Mumbai: IDBI Bank Ltd on Tuesday reported a loss for the seventh consecutive quarter as the lender continued to set aside higher provisions for its bad loans. The bank would have reported higher loss if there was no tax write back. Net loss for the quarter stood at 2,409.89 crore against 853.01 crore in the same quarter last year. It reported a tax write back of 1,745.09 crore against 3,39.61 crore a year ago.

Provisions and contingencies surged 157.33% to 5,239.07 crore in the quarter from 2,035.96 crore a year ago.

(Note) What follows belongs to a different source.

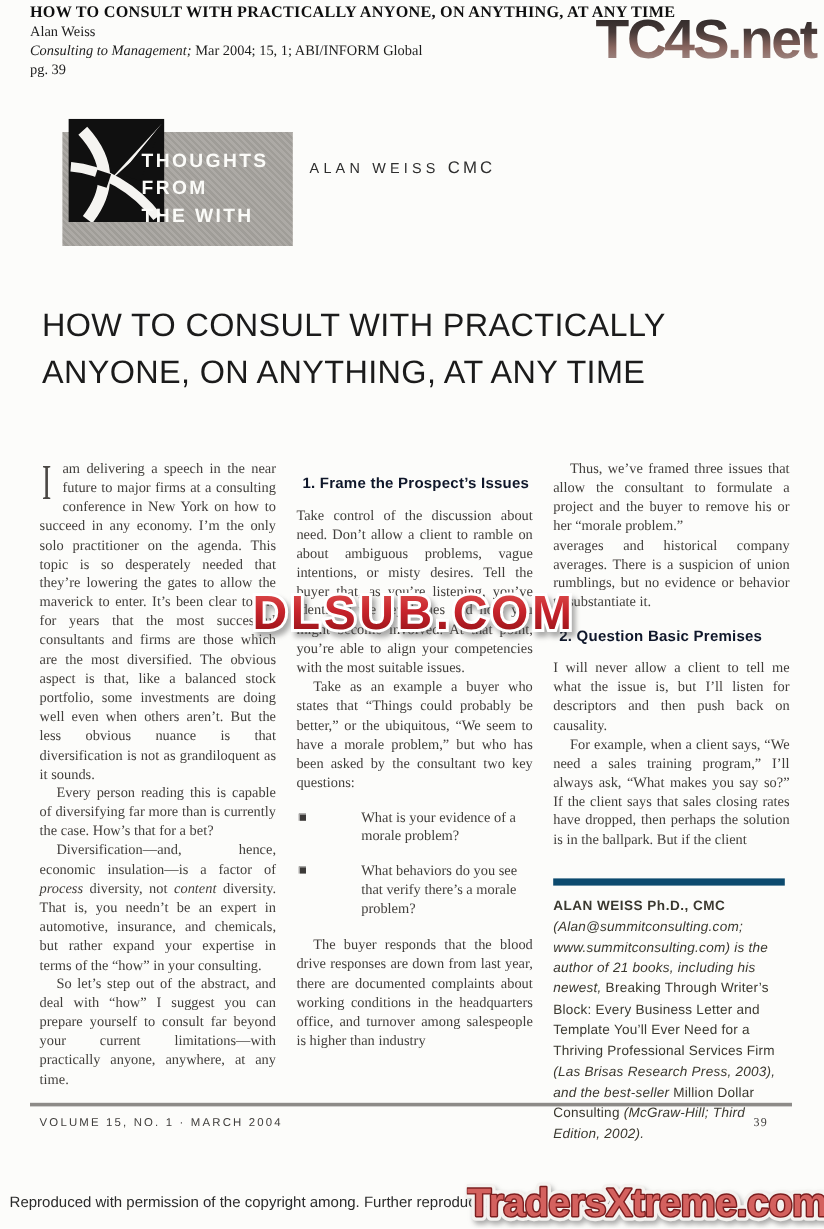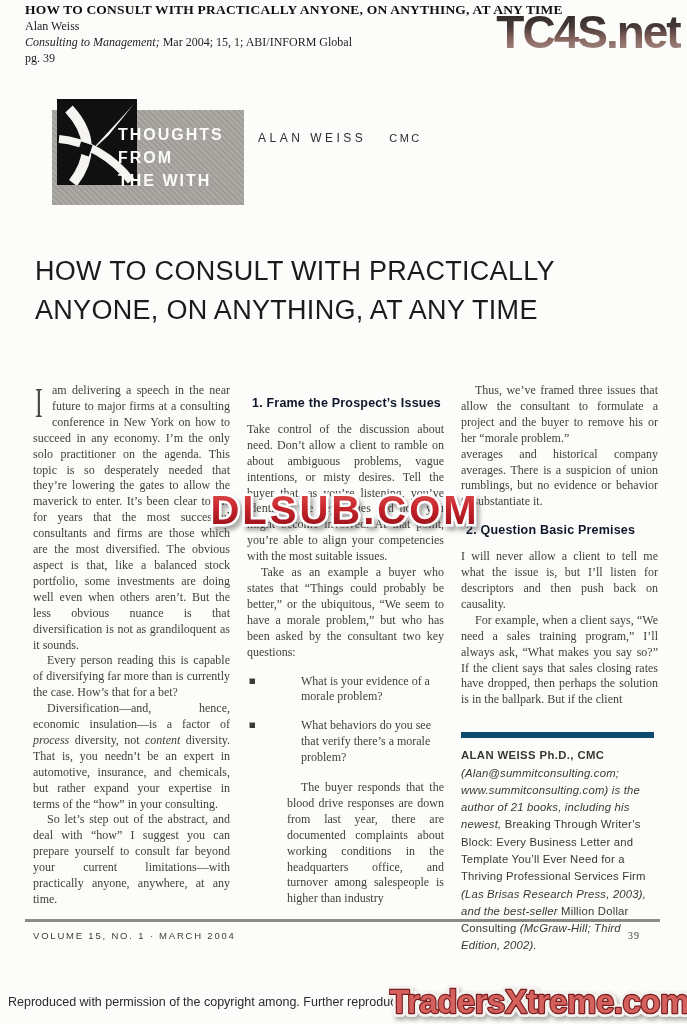"CMC" .byline .cred { font-size: 11px -> 14px; margin-left: 16px -> none }
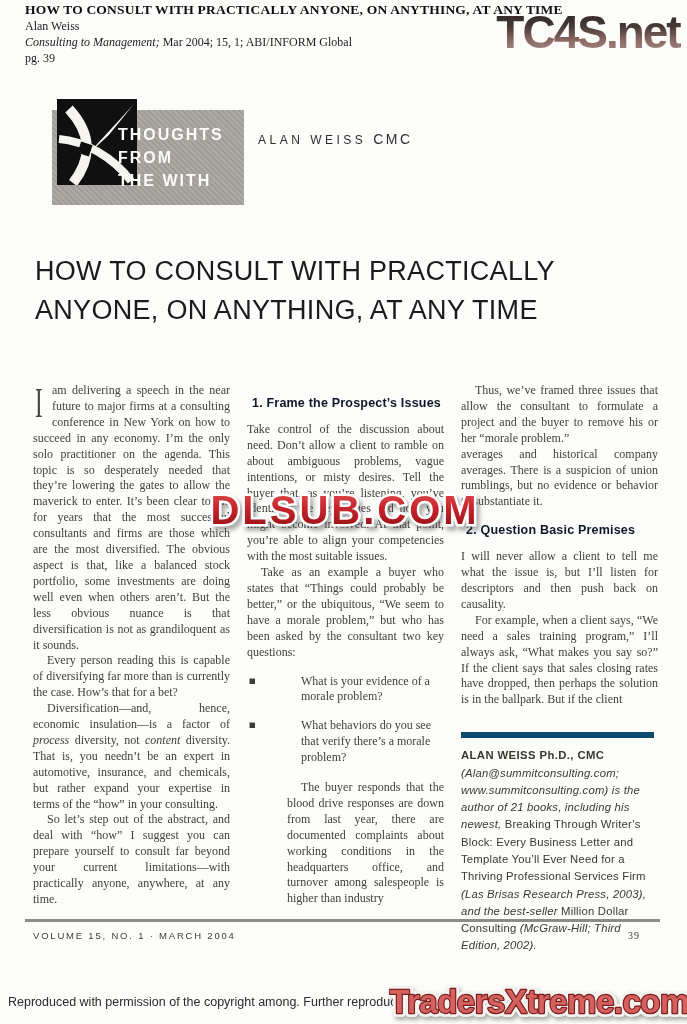"The buyer responds that the" .para.space-top { margin-left: 40px -> none }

On a quarter-on-quarter basis, they declined 50.31% from 10,544.34 crore.

Gross non-performing assets (NPAs) rose 15.21% to 57,806.84 crore at the end of the June quarter from 50,173.20 crore in the same quarter last year.

As a percentage of total loans, gross NPAs stood at 30.78% as compared to 27.95% in the previous quarter and 24.11% in the year-ago quarter. Net NPAs were at 18.76% in the June quarter compared to 16.69% in the previous quarter and 15.8% in the same quarter last year.

Net interest income (NII), or the core income a bank earns by giving loans, was up 16.89% to 1,638.62 crore versus 1,401.90 crore last year. Other income was at 642.95 crore, down 6.3% from 686.26 crore a year ago.

Recently, IDBI Bank has received government approval for an acquisition of 51% stake by Life Insurance Corp. of India. LIC’s IDBI Bank acquisition would be through preferential issue/open offer of equity, subject to regulatory approval and compliance with laws. Post the transaction, IDBI Bank would become a subsidiary of the insurer. LIC, at present, holds 7.98% stake in the bank.

At 2.50pm, IDBI Bank was trading at 59.30 on BSE, down 2% from its previous close while India’s benchmark Sensex Index rose 0.67% to 37897.84 points.